Recorded data =
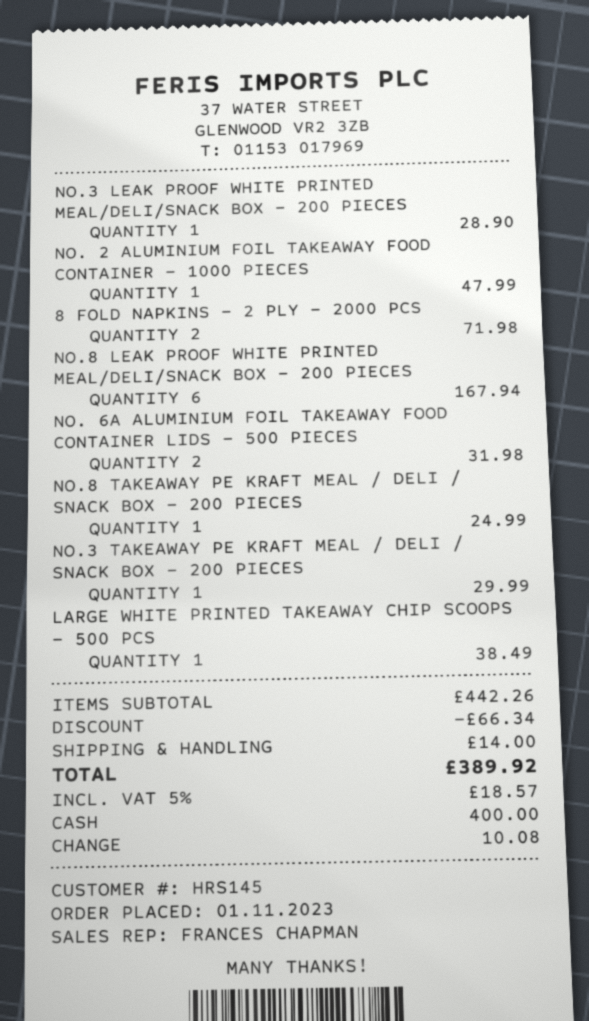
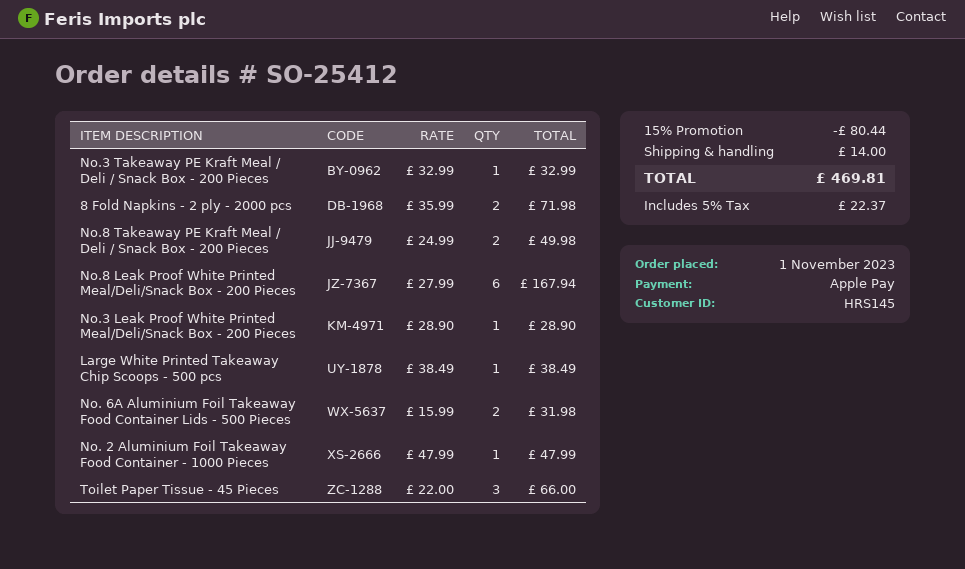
payment method: cash -> Apple Pay
NO.8 TAKEAWAY PE KRAFT MEAL / DELI / SNACK BOX - 200 PIECES: 1 for 24.99 -> 2 for 49.98
NO.3 TAKEAWAY PE KRAFT MEAL / DELI / SNACK BOX - 200 PIECES: 1 for 29.99 -> 1 for 32.99
Toilet Paper Tissue - 45 Pieces: none -> 3 for 66.00
discount: 66.34 -> 80.44
tax: 5% = 18.57 -> 5% = 22.37
total: 389.92 -> 469.81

Activity = Send back every line above exactly, skipping all pictures.

Exercise result =
payment method: cash -> Apple Pay
NO.8 TAKEAWAY PE KRAFT MEAL / DELI / SNACK BOX - 200 PIECES: 1 for 24.99 -> 2 for 49.98
NO.3 TAKEAWAY PE KRAFT MEAL / DELI / SNACK BOX - 200 PIECES: 1 for 29.99 -> 1 for 32.99
Toilet Paper Tissue - 45 Pieces: none -> 3 for 66.00
discount: 66.34 -> 80.44
tax: 5% = 18.57 -> 5% = 22.37
total: 389.92 -> 469.81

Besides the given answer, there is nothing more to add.